Keywords: Predictive Modeling, RNA-Seq, Microarray, Next-Gen Sequencing

To systematically evaluate the capability of RNA deep-sequencing (RNA-Seq)-based classification for clinical endpoint prediction, we generated gene expression profiles from 498 primary neuroblastomas using RNA-Seq and microarrays. Discontinuous mapping of 30.8 billion reads revealed expression of >50,000 genes, >220,000 transcripts and >510,000 exon junctions, >250,000 of which were newly discovered. The transcribed part of the genome covered 316 Mbp, including 39,052 novel exons in regions previously considered to be untranscribed.

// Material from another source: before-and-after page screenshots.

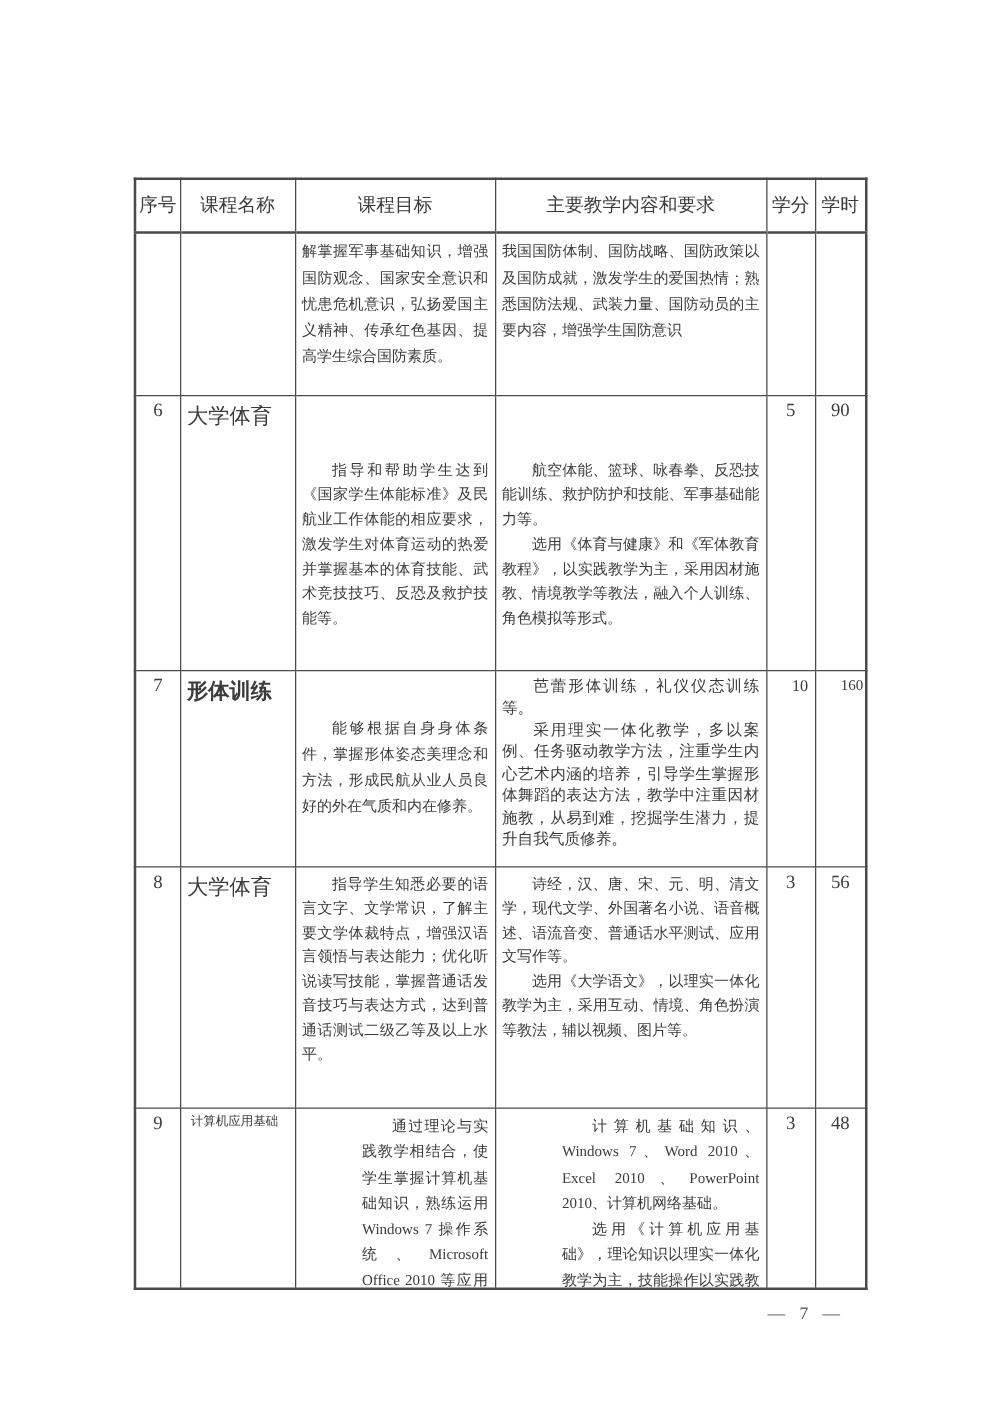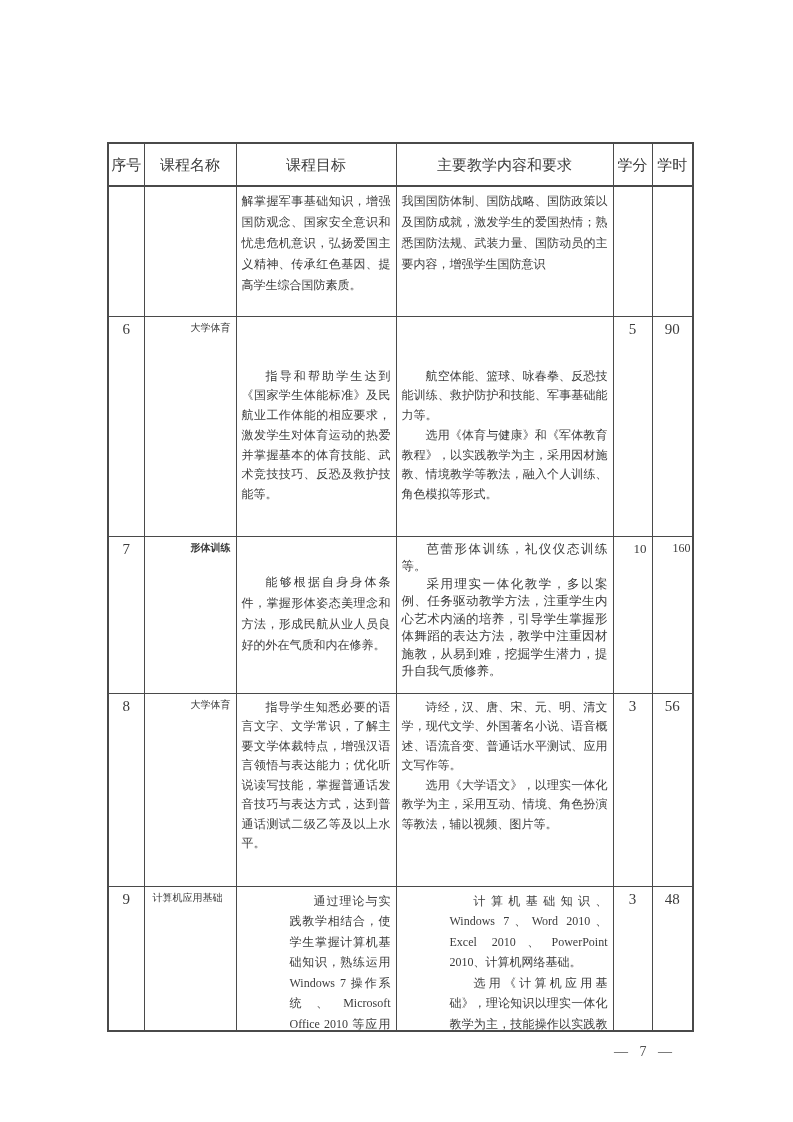--- a/index.html
+++ b/index.html
@@ -41,7 +41,7 @@
   .para.noindent{text-indent:0;}
   td.no-cell,td.credit-cell,td.hours-cell,td.name-cell{vertical-align:middle;}
   td.no-cell{text-align:center;font-size:15px;}
-  td.name-cell{text-align:right;font-size:10px;}
+  td.name-cell{text-align:left;font-size:17px;}
   td.name-cell.small-name{font-size:10px;text-align:left;}
   td.name-cell.small-name .cellbox{padding:2px 4px 2px 8px;line-height:18px;}
   td.name-cell.bold{font-weight:bold;padding-left:24px;}

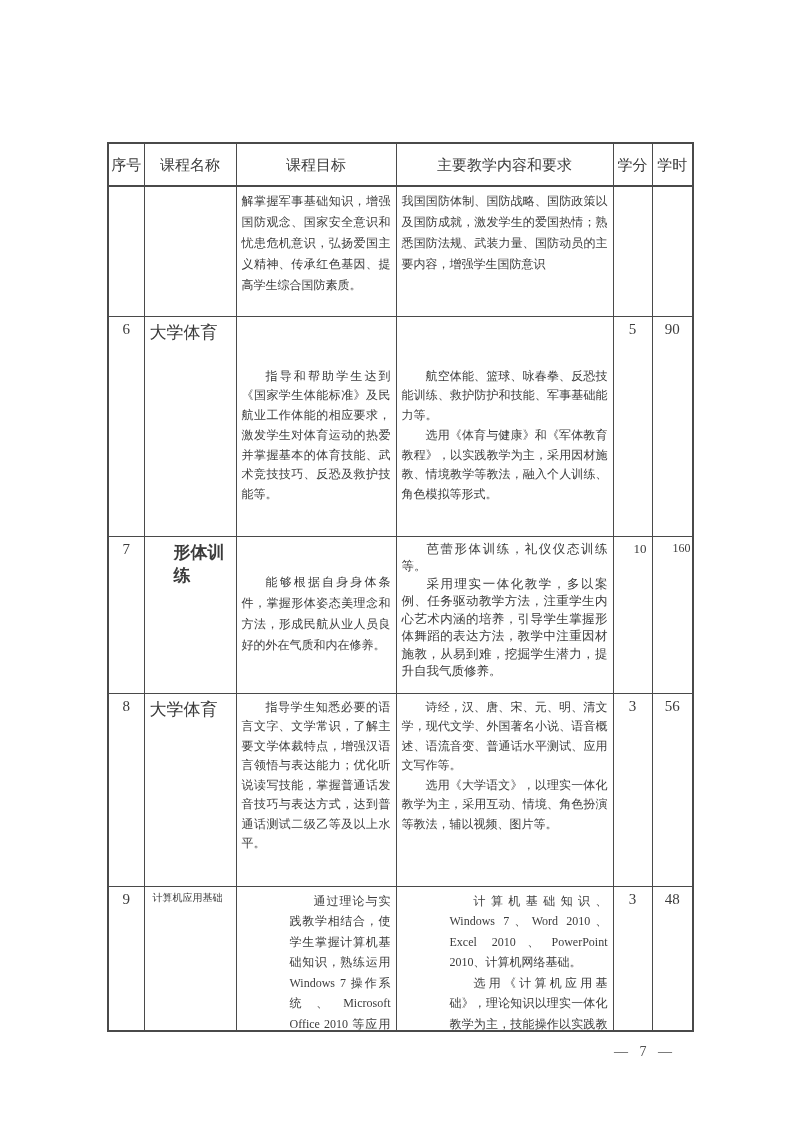--- a/index.html
+++ b/index.html
@@ -44,7 +44,7 @@
   td.name-cell{text-align:left;font-size:17px;}
   td.name-cell.small-name{font-size:10px;text-align:left;}
   td.name-cell.small-name .cellbox{padding:2px 4px 2px 8px;line-height:18px;}
-  td.name-cell.bold{font-weight:bold;padding-left:24px;}
+  td.name-cell.bold{font-weight:bold;}
   td.credit-cell,td.hours-cell{text-align:center;font-size:15px;}
   .small-num{font-size:12px;padding-left:20px;}
   .mid-num{font-size:13px;text-align:right;}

The neuroblastoma cohort was randomly divided into training and validation sets, and 360 predictive models on six clinical endpoints were generated and evaluated. While prediction performances did not differ considerably between technical platforms, data processing pipelines, and feature levels (i.e., gene, transcript, and exon junction levels), RNA-Seq models based on the AceView database performed best on most endpoints. Collectively, our study reveals an unprecedented complexity of the neuroblastoma transcriptome, and provides guidelines for the development of gene expression-based predictive classifiers using high-throughput technologies.